Maybe a little bit of perspective on why prices and volumes are presented as 'adjusted'. Let's take a real life example of AAPL which had a 7-for-1 stock split on June 9, 2014. The real, you would have paid this much, 'un-adjusted' close prices for AAPL around the time of the split were
Date Equity price
2014-06-05 Equity(24 [AAPL]) 644.82
2014-06-06 Equity(24 [AAPL]) 647.35
2014-06-09 Equity(24 [AAPL]) 92.22
2014-06-10 Equity(24 [AAPL]) 93.70
On Friday 2014-06-06 one would have paid $647.35 for a share of AAPL. On Monday 2014-06-09 one would have paid $92.22 for a share. The reality is that on Monday there were 7 times as many shares in circulation so each share was worth proportionately less. Conversely, if one had purchased a share of AAPL on Friday then they would hold 7 shares on Monday. Nonetheless, those are what a share would have cost on those days.
In a 'simple' world that would be the end of the story. That was the price. Period.
However, a huge part of trading revolves around returns and gains. 'How much did I make ' and 'how much is it worth now' are fundamental questions. Looking simply at the prices above it would appear AAPL lost a lot on Monday 2014-06-09. That clearly wasn't the case. To get around this, the concept of 'adjusted prices' was invented. First one needs to specify the 'adjusted as of date'. Price and volumes are typically adjusted backwards from that date. Next one needs to know when any stock splits occurred. Finally, divide the price by the split value if the split (or splits) occurred before a particular date in question. Below are the prices adjusted as of 2014-06-09.
Date Equity price
2014-06-05 Equity(24 [AAPL]) 92.12
2014-06-06 Equity(24 [AAPL]) 92.48
2014-06-09 Equity(24 [AAPL]) 92.22
Now one can see there was actually a relative increase from 2014-06-05 to 2014-06-09. Additionally, the volumes would have also been proportionally adjusted.

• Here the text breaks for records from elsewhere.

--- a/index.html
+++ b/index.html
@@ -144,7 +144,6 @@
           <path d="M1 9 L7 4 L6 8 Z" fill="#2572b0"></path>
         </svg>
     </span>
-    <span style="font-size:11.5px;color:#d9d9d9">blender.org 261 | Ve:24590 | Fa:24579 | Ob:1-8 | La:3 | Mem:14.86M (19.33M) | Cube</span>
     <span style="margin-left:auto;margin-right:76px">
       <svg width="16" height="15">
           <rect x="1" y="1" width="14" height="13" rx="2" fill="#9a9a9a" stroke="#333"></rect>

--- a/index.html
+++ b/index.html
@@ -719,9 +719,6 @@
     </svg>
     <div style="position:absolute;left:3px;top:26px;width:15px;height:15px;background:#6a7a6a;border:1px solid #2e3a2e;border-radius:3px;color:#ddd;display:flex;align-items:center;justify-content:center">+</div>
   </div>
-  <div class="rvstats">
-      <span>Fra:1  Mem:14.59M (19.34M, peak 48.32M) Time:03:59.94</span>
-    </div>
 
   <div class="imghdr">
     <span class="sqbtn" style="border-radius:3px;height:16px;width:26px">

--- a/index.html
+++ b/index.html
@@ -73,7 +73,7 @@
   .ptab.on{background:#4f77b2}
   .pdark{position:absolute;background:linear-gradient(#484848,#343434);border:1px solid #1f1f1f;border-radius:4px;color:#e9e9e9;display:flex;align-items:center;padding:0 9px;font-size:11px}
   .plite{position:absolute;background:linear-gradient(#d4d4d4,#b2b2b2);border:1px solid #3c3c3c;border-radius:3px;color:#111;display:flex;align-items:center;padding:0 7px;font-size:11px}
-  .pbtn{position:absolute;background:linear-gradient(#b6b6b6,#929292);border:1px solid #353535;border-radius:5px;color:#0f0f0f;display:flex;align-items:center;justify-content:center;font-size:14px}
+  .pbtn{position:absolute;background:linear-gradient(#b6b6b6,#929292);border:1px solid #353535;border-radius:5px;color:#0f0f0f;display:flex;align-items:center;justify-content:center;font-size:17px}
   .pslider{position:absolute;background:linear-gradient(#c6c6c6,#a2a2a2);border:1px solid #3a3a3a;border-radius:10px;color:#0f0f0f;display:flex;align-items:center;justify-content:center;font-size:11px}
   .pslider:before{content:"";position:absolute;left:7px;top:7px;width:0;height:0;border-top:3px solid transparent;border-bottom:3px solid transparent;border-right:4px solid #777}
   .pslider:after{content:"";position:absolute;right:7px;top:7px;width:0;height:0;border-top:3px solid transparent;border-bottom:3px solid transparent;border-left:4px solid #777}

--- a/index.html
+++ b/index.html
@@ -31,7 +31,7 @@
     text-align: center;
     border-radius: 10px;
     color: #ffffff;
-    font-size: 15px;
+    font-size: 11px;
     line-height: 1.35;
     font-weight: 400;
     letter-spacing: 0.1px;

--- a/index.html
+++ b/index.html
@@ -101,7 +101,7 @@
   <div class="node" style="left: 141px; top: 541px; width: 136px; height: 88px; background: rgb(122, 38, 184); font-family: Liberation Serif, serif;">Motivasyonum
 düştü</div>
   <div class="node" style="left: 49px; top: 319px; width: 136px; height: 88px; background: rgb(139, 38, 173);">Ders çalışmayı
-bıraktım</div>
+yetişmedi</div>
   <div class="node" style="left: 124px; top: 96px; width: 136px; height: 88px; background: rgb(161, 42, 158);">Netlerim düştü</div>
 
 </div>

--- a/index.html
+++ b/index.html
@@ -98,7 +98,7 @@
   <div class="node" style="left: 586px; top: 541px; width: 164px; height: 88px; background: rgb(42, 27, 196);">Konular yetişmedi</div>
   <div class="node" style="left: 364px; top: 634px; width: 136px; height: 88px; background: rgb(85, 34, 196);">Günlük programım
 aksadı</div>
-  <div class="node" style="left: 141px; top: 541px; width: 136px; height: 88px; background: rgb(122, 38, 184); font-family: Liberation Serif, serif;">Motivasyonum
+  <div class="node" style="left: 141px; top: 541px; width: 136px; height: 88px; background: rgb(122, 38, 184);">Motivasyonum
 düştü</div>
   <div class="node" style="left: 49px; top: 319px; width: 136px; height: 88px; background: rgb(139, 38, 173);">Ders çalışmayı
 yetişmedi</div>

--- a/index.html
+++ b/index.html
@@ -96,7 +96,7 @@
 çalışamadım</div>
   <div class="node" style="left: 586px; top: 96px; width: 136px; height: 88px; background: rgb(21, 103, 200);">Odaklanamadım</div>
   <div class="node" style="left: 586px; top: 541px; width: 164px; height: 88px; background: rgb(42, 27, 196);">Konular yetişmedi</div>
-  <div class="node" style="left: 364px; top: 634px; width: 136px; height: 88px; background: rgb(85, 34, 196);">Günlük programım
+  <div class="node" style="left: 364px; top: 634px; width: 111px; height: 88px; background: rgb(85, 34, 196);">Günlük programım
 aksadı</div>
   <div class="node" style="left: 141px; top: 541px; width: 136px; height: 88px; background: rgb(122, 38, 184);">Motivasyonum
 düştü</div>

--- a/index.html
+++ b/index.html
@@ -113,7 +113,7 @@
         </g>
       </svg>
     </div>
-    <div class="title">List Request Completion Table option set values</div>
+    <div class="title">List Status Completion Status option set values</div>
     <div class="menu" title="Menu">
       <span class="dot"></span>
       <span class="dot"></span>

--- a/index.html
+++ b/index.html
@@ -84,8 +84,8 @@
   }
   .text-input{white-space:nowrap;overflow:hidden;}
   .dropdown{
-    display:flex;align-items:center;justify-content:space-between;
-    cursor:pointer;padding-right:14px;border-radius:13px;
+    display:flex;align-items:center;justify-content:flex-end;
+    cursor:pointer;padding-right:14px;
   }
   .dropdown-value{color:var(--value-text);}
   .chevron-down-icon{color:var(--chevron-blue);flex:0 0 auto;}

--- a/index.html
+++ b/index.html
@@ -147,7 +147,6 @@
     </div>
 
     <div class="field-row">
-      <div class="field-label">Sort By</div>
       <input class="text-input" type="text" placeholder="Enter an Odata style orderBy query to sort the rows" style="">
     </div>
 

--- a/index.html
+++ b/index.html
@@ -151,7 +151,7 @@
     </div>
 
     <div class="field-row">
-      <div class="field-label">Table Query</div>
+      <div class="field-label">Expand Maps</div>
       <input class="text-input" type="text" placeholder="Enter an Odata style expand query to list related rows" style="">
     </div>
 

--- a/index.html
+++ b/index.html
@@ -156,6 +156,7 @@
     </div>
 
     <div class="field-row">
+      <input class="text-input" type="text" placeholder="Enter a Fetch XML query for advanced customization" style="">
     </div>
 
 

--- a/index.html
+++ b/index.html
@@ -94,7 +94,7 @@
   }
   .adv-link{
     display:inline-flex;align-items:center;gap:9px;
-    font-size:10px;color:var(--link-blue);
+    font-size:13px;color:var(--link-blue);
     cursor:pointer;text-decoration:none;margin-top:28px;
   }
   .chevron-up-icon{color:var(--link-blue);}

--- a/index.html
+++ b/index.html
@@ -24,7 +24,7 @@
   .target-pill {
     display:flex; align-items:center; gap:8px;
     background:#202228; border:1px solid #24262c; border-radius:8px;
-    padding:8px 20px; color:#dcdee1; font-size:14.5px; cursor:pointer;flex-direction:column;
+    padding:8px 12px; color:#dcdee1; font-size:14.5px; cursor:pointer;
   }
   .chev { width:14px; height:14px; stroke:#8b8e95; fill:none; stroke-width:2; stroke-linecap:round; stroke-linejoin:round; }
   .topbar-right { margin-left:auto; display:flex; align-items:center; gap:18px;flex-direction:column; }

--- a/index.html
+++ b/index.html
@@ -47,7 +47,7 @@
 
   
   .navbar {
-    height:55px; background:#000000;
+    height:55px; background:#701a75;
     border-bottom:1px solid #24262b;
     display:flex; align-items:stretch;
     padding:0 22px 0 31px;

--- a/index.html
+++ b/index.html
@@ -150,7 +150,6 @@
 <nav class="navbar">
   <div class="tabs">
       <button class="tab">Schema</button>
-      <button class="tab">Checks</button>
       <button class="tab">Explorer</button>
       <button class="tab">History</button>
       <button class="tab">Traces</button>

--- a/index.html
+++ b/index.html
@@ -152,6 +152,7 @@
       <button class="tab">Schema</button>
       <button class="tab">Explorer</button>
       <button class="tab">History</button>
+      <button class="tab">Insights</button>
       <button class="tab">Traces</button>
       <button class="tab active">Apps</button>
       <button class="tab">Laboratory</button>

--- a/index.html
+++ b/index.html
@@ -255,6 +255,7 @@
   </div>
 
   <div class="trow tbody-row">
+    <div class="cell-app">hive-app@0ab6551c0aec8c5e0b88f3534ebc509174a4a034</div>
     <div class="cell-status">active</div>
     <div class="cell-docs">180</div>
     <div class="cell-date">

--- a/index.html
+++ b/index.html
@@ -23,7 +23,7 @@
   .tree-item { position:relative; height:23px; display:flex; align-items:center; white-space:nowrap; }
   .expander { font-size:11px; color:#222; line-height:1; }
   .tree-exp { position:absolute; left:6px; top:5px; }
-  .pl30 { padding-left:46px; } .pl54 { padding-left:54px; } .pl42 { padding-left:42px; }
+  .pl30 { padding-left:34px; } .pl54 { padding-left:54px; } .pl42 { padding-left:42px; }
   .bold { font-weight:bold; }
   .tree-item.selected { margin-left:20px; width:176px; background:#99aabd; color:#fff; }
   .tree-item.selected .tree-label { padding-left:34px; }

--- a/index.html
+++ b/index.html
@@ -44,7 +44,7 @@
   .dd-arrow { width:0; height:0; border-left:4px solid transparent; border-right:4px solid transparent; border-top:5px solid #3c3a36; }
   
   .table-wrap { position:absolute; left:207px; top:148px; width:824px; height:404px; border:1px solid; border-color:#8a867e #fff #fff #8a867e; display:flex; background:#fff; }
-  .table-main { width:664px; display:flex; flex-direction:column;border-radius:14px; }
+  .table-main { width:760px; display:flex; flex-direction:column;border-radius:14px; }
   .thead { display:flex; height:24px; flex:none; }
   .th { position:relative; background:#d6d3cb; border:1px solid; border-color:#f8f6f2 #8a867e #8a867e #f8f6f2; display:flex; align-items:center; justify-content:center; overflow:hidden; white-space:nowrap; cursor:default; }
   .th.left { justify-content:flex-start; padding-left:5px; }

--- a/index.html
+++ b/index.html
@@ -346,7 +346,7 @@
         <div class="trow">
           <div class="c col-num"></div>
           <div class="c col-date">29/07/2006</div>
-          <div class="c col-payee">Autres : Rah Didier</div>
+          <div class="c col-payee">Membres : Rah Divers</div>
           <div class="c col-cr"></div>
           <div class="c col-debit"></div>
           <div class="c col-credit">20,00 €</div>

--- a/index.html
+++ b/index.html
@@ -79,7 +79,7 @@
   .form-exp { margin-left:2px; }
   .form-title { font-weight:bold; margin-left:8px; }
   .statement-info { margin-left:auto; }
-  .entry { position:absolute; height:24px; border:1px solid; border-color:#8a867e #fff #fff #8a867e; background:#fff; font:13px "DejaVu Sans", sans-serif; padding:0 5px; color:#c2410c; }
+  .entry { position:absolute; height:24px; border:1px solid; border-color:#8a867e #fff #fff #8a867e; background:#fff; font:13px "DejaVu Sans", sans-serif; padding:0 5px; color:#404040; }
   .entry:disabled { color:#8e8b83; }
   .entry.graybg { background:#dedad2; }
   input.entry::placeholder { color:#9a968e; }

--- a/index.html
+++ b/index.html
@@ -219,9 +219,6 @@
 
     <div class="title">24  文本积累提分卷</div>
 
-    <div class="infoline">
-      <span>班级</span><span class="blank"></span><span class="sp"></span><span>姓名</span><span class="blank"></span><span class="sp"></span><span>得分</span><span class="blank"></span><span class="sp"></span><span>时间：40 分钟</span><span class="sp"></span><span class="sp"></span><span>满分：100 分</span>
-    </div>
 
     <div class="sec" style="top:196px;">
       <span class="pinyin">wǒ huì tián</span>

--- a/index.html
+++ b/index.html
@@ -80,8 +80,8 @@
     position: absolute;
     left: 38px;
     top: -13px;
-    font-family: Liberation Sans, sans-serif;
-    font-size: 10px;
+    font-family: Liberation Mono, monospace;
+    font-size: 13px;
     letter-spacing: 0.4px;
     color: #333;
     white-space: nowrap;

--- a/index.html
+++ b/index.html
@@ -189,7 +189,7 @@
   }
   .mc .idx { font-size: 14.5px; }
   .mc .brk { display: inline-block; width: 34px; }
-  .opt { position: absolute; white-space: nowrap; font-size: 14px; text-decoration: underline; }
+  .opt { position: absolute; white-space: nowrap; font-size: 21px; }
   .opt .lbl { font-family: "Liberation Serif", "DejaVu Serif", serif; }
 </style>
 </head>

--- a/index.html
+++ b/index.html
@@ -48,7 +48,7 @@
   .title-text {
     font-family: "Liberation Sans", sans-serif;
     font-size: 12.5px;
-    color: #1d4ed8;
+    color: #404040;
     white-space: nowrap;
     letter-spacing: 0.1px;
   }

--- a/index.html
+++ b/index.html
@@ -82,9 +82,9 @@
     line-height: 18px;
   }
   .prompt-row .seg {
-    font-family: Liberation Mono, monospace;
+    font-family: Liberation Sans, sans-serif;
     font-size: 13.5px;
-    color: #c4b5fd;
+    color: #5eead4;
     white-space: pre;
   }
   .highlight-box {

Now the case if prices are adjusted as of 2014-06-06.
Date Equity price
2014-06-05 Equity(24 [AAPL]) 644.82
2014-06-06 Equity(24 [AAPL]) 647.35
Since the split hasn't occurred yet the prices appear the same.
A similar calculation is done whenever adjusting for dividends. It looks much like a small stock split. It adjusts share values before the dividend down by the amount of the dividend. It's as if the dividend was a rebate the company paid on it's stock so the net price was a little lower.
OK, back to the original question... "If the pipeline was looking for the daily volume of 'AAPL' for 2017-01-04', how would the adjusting be different in both cases?". Pipeline would use 2017-01-04 as the adjustment date while Yahoo uses the current date (ie 2019-8-22). Pipeline wouldn't include any corporate actions after 2017-01-04 while Yahoo would.
Using the example above, in the research (notebook) environment a pipeline returns a multi-indexed dataframe. All pipeline data based upon price or volume are adjusted daily as of the pipeline date (ie the date in the level 0 index). Using the example above, for index 2014-06-06 the latest price would be adjusted as of that date and be 647.35. For index 2014-06-09 the latest price would be adjusted as of that date and be 92.22. The 2014-06-06 price would be similarly adjusted and be 92.48. Think of it as a 'rolling' adjustment as-of date. To prevent lookahead bias, the entire framework is based around having pipeline return only data that would have been known on that date. It never looks into the future to assume any events.
To get an 'apples to apples' comparison (please excuse the pun) use the Quantopian get_pricing
method with and end date equal to the current date. This should closely match Yahoo or other 3rd party data since they will all be adjusted to the same current date.
Now, there may be other reasons why volumes vary so these need to be looked at case by case. As mentioned, if that doesn't seem to be the issue you are seeing please attach a notebook showing the problem.
A final word of caution on Yahoo data. Since it's constantly being re-adjusted as of the current date, historical data downloaded six months ago may be different than what is downloaded today. It all depends upon if any relevant corporate actions occurred in the past 6 months. This is one aspect of Quantopian data which is important in research. It can be replicated by specifying the as-of date.